Norwegian ship broker

Ragnar Stoud Platou (8 April 1897 – 1 April 1979) was a Norwegian ship broker.

==Personal life==
Platou was born to the banker Gabriel Andreas Stoud Platou (1858–1911) and his wife Ingeborg Sophie Falck (1864–1958). His younger brother was the architect Frithjof Stoud Platou. He was also nephew of Christian Emil Stoud Platou and Waldemar Stoud Platou, and cousin of Karen Platou.

He married Anna Margareta von Friesen Parelius (1892–1970) on 11 October 1919, but divorced with her in 1939. On 5 April the same year, Platou married Anette Beate Wackenitz Horn (1908–94).

==Career==
Platou was born in Hamar, but studied at Otto Treider's private school in Kristiania from 1914 to 1915. He was thereafter employed in a shipbroking company named Conrad Boe Ltd. In June 1932, the organisation Tankskibscentralen was established, which was headed by Platou. However, the organisation gained little support, and was disestablished in the end of 1933.

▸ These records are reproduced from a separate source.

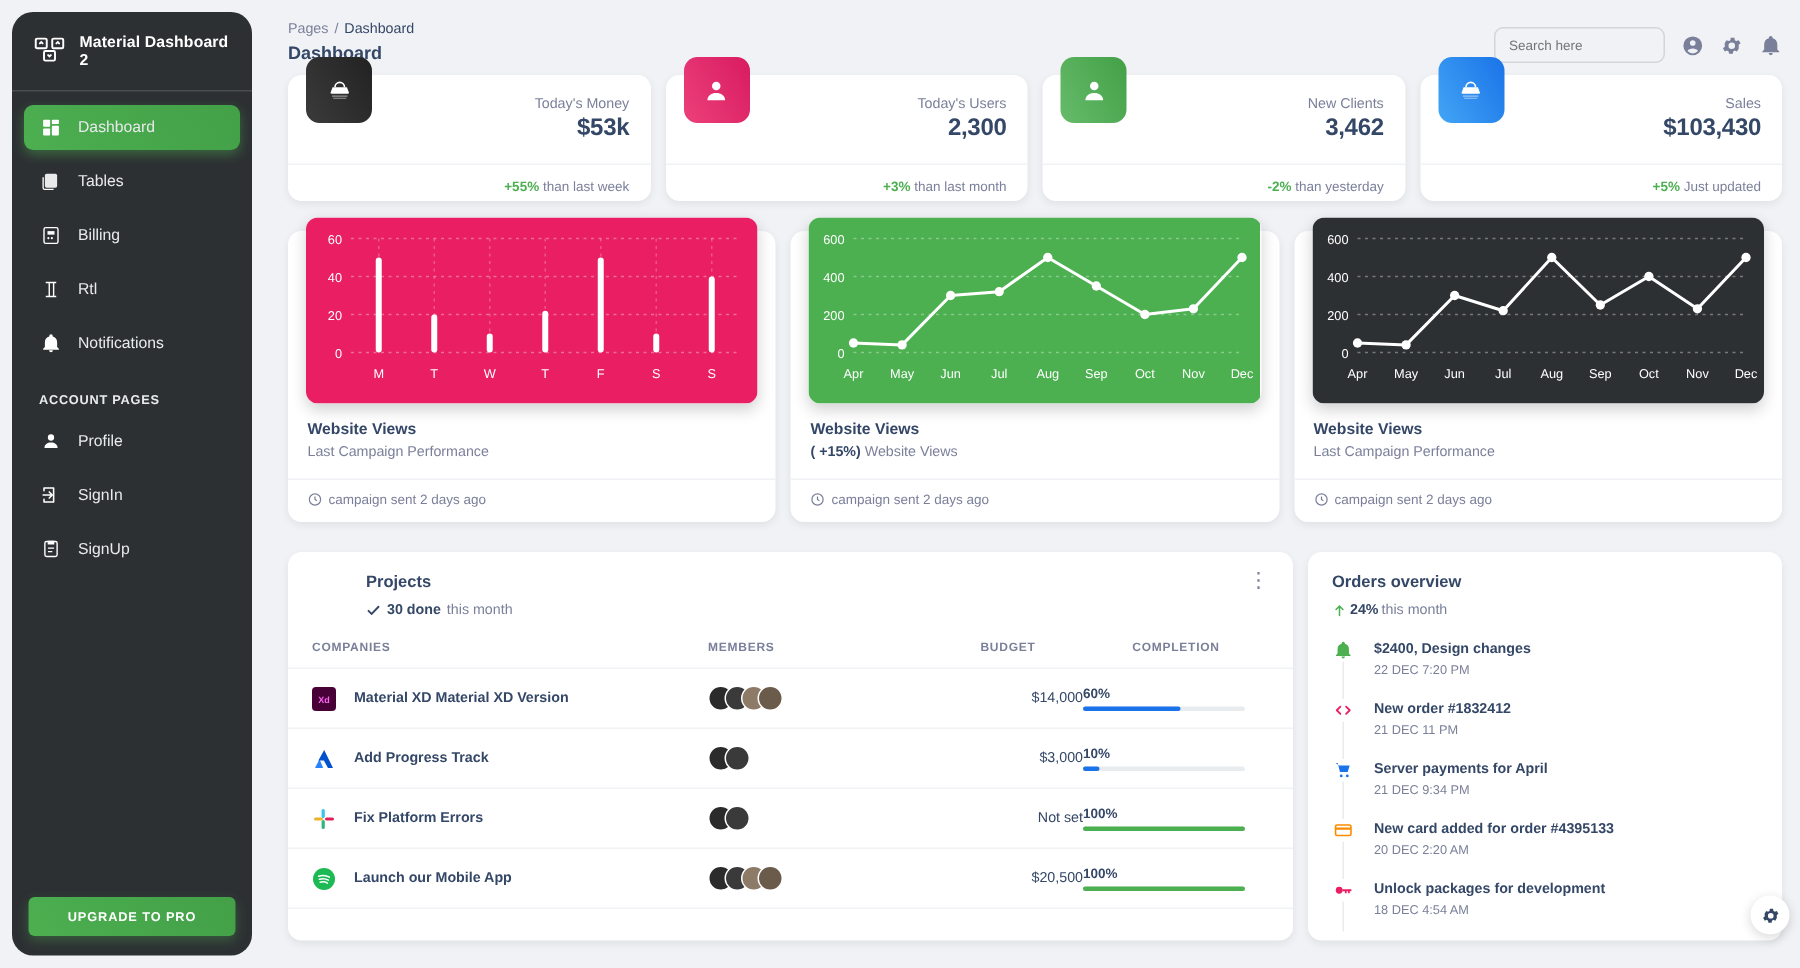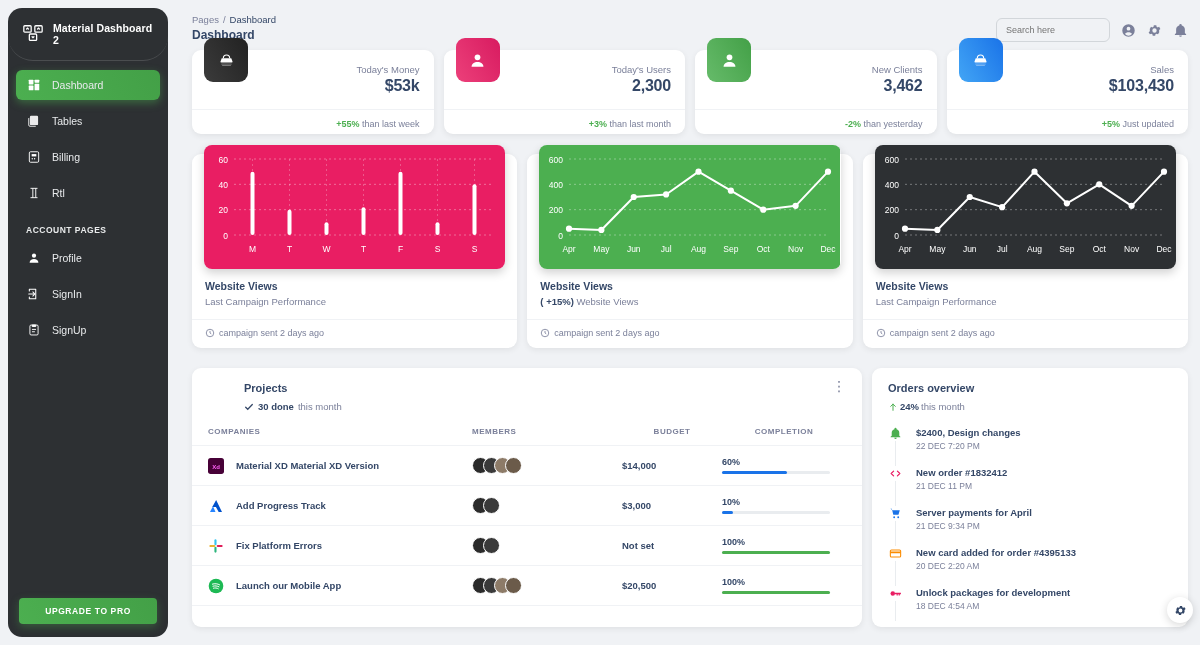--- a/index.html
+++ b/index.html
@@ -18,21 +18,20 @@
     border-radius: 14px;
     position: relative;
     flex: 0 0 160px;
     overflow: hidden;
     color: #fff;
   }
   .brand {
     display: flex; align-items: center; gap: 9px;
     padding: 14px 12px 14px 14px;
     border-bottom: 1px solid rgba(255,255,255,.14);
-    border-radius: 25px;
   }
   .brand-logo { width: 22px; height: 22px; flex: 0 0 22px; }
   .brand-name { font-size: 10.5px; font-weight: bold; letter-spacing: .1px; }
 
   .nav { padding: 9px 8px 0 8px; }
   .nav-item {
     display: flex; align-items: center; gap: 11px;
     height: 30px; padding: 0 10px; margin-bottom: 6px;
     border-radius: 6px;
     font-size: 10.5px; color: #e8eaec;
@@ -154,21 +153,21 @@
   .co { display: flex; align-items: center; gap: 12px; }
   .co-logo { width: 16px; height: 16px; flex: 0 0 16px; border-radius: 3px; display:flex; align-items:center; justify-content:center; }
   .co-name { font-size: 9.5px; font-weight: bold; color: #344767; }
   .avatars { display: flex; }
   .av {
     width: 17px; height: 17px; border-radius: 50%;
     border: 1.5px solid #fff; margin-left: -6px;
     background: #555; overflow: hidden;
   }
   .av:first-child { margin-left: 0; }
-  .budget { font-size: 9.5px; font-weight: bold; color: #344767; text-align: left; }
+  .budget { font-size: 9.5px; font-weight: normal; color: #344767; text-align: right; }
   .comp-cell { padding-right: 16px; }
   .comp-pct { font-size: 9px; font-weight: bold; color: #344767; margin-bottom: 4px; }
   .bar-bg { height: 2.5px; background: #e9ecef; border-radius: 2px; width: 108px; }
   .bar-fg { height: 100%; border-radius: 2px; }
 
   .orders-card {
     flex: 1;
     background: #fff; border-radius: 9px;
     box-shadow: 0 2px 6px rgba(0,0,0,.07);
     padding: 14px 16px 0 16px; overflow: hidden;
@@ -244,20 +243,28 @@
       </span>
       <span>Billing</span>
     </div>
     <div class="nav-item">
       <span class="nav-icon">
         <svg viewBox="0 0 24 24" width="14" height="14" fill="none" stroke="#fff" stroke-width="1.6">
             <path d="M6 4h12M6 20h12M10 4v16M15 4v16"></path>
           </svg>
       </span>
       <span>Rtl</span>
+    </div>
+    <div class="nav-item">
+      <span class="nav-icon">
+        <svg viewBox="0 0 24 24" width="14" height="14" fill="#fff">
+            <path d="M12 22a2.2 2.2 0 002.2-2.2H9.8A2.2 2.2 0 0012 22zm7-6v-5.5c0-3.2-2-5.8-5-6.4V3.5a2 2 0 10-4 0v.6c-3 .6-5 3.2-5 6.4V16l-2 2v1h18v-1l-2-2z"></path>
+          </svg>
+      </span>
+      <span>Notifications</span>
     </div>
 
     <div class="nav-section">ACCOUNT PAGES</div>
 
     <div class="nav-item">
       <span class="nav-icon">
         <svg viewBox="0 0 24 24" width="14" height="14" fill="#fff">
             <circle cx="12" cy="8" r="3.6"></circle>
             <path d="M4.5 20c0-4 3.4-6.2 7.5-6.2s7.5 2.2 7.5 6.2z"></path>
           </svg>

On 1 February 1936, Platou started his own shipbroking company, R. S. Platou. The company gained surplus in the first years, and had a staff of 20 people. In 1957, the staff comprised 40 people. In 1963, a research department was established, which some years later was separated into a subsidiary with the name A/S Shipping Consultants. In 1972, Platou decided to establish a new research department in the company.

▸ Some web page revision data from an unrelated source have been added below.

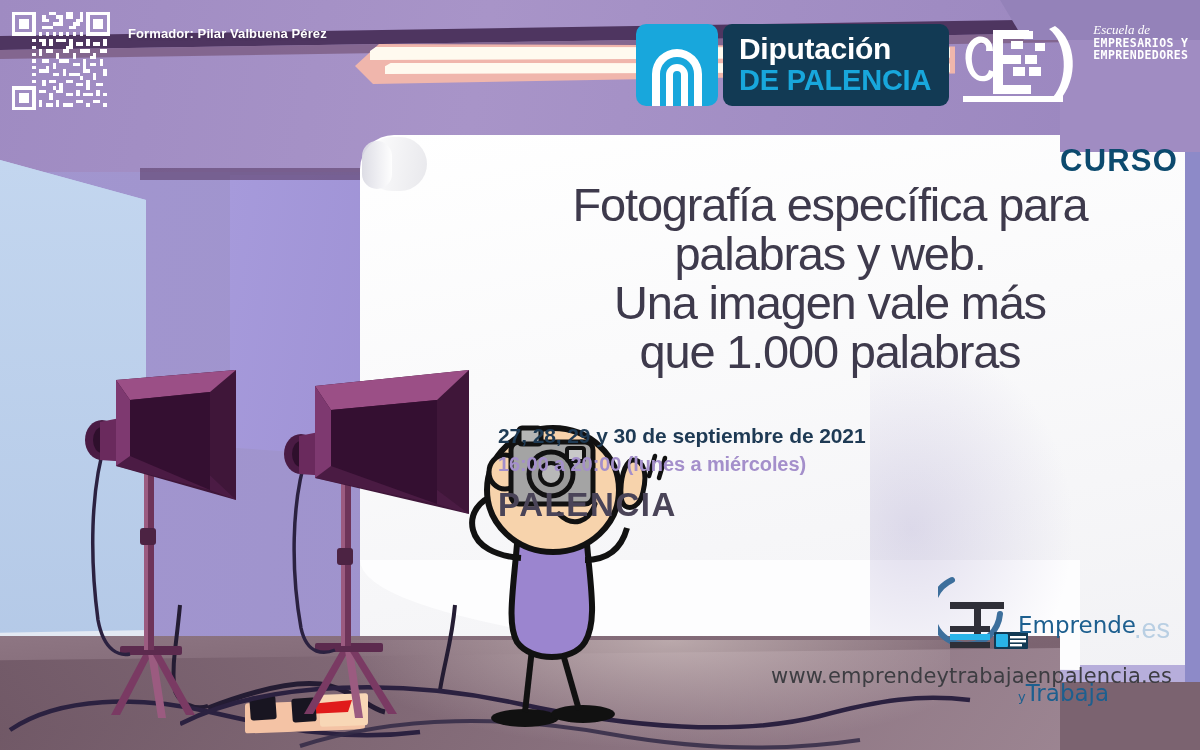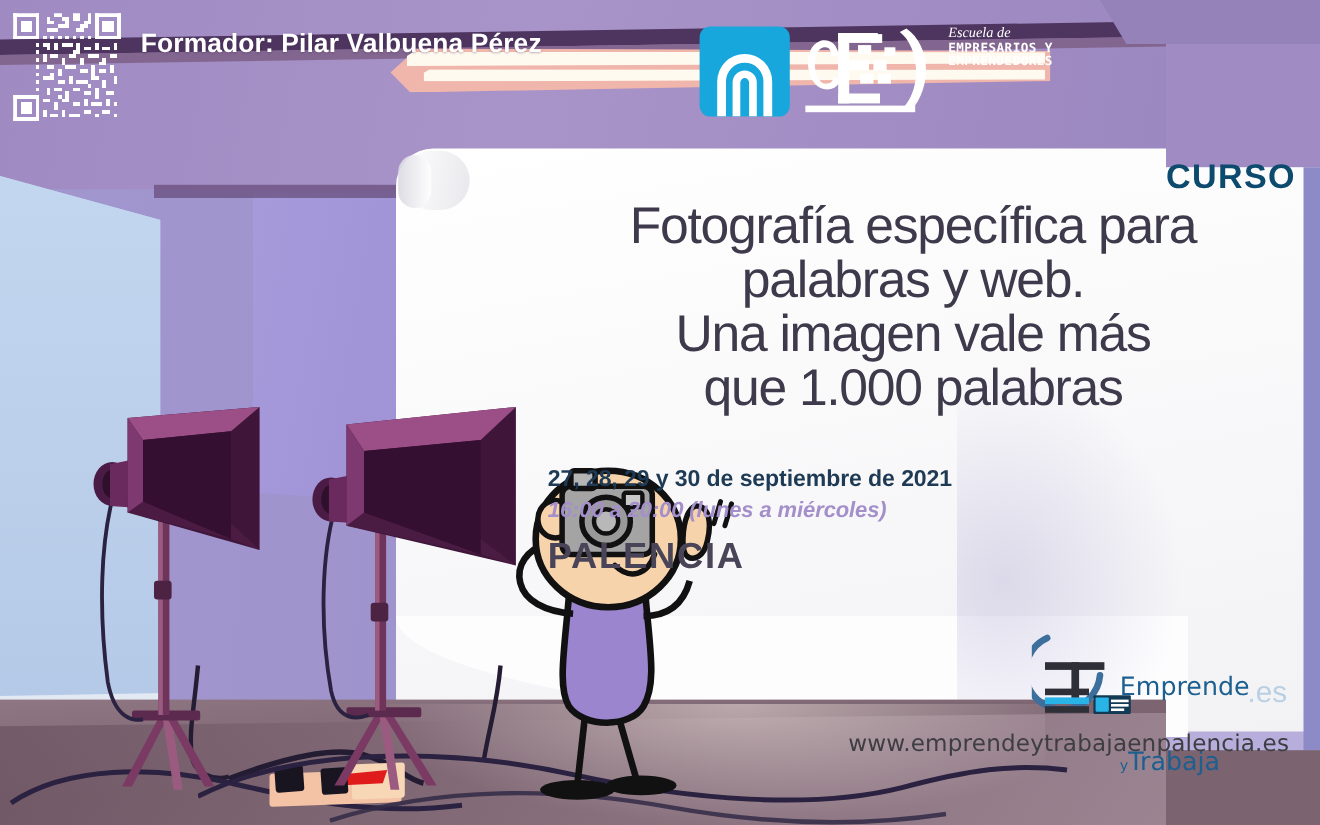--- a/index.html
+++ b/index.html
@@ -94,34 +94,34 @@
      display:flex;flex-direction:column;justify-content:center;margin-left:5px;}
   #dip-line1{color:#ffffff;font-size:30px;font-weight:bold;line-height:1.02;letter-spacing:-.3px;}
   #dip-line2{color:#18a7dc;font-size:29px;font-weight:bold;line-height:1.05;letter-spacing:-.2px;}
   #eee{margin-left:14px;height:84px;display:flex;}
   #eee-text{margin-left:8px;color:#ffffff;line-height:1.08;}
   #eee-l1{font-family:"Liberation Serif","DejaVu Serif",serif;font-style:italic;font-size:13px;}
   #eee-l2,#eee-l3{font-family:"DejaVu Sans Mono","Liberation Mono",monospace;
      font-size:11.5px;font-weight:bold;letter-spacing:.4px;}
 
   
-  #trainer{position:absolute;left:128px;top:26px;color:#ffffff;font-size:24px;
+  #trainer{position:absolute;left:128px;top:26px;color:#ffffff;font-size:13px;
      font-weight:bold;letter-spacing:.1px;text-shadow:0 1px 2px rgba(60,40,80,.35);}
 
   #curso{position:absolute;right:22px;top:143px;color:#0c4a6e;font-size:31px;
      font-weight:bold;letter-spacing:1.2px;}
 
   #title{position:absolute;right:20px;top:180px;width:700px;text-align:center;
      color:#3e3a4c;font-size:47px;font-weight:normal;line-height:1.045;
      letter-spacing:-1.2px;}
   #title .ln{display:block;white-space:nowrap;}
 
   #dates{position:absolute;right:22px;top:424px;width:680px;}
   #date-main{color:#1e3a54;font-size:21px;font-weight:bold;letter-spacing:-.1px;}
-  .time-line{color:#a48fcb;font-size:20px;font-weight:bold;margin-top:5px;letter-spacing:-.1px;font-style:italic;}
+  .time-line{color:#a48fcb;font-size:20px;font-weight:bold;margin-top:5px;letter-spacing:-.1px;}
   #city{color:#4a4458;font-size:33px;font-weight:bold;letter-spacing:1.6px;margin-top:10px;}
 
   
   #emprende{position:absolute;right:32px;top:566px;width:230px;height:88px;}
   #emp-text{position:absolute;left:80px;top:2px;line-height:.97;}
   .emp-l{display:block;color:#1d5f8f;font-size:23px;font-family:"DejaVu Sans","Liberation Sans",sans-serif;margin-top:46px;}
   #emp-l3{color:#3f3f46;font-size:22px;letter-spacing:-.2px;}
   .emp-pre{font-size:13px;color:#1d5f8f;}
   #emp-es{position:absolute;left:196px;top:48px;color:#b9cfe3;font-size:27px;}
 
@@ -383,20 +383,24 @@
 
   <div id="logos">
 
     <div id="dip-icon">
       <svg width="62" height="58" viewBox="0 0 62 58">
         <path d="M6 58 V26 A25 25 0 0 1 56 26 V58 H48 V26 A17 17 0 0 0 14 26 V58 Z" fill="#ffffff"></path>
         <path d="M20 58 V27 A11 11 0 0 1 42 27 V58 H35 V27 A4 4 0 0 0 27 27 V58 Z" fill="#ffffff"></path>
       </svg>
     </div>
 
+    <div id="dip-text">
+      <span id="dip-line1">Diputación</span>
+      <span id="dip-line2">DE PALENCIA</span>
+    </div>
 
     <div id="eee">
       <svg width="122" height="84" viewBox="0 0 122 84">
 
         <path d="M30 28 C30 17 22 12 14 14 C5 17 1 28 3 40 C5 52 13 60 23 58 C28 57 31 53 32 49
                  L26 47 C25 51 23 53 20 53 C14 54 10 47 9 39 C8 30 11 21 17 20 C22 19 24 23 23 28 Z" fill="#ffffff"></path>
 
         <rect x="30" y="7" width="36" height="9" fill="#ffffff"></rect>
         <rect x="30" y="7" width="10" height="64" fill="#ffffff"></rect>
         <rect x="30" y="32" width="28" height="9" fill="#ffffff"></rect>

Platou was interested in golf, and headed several golf clubs in Norway. Platou was decorated as a Commander of the Royal Norwegian Order of St. Olav in 1975. He was also decorated as a Commander of the Swedish Order of Vasa, as a Knight of the Danish Dannebrog Order and as an officer of the Dutch Order of Orange-Nassau. He died on 1 April 1979.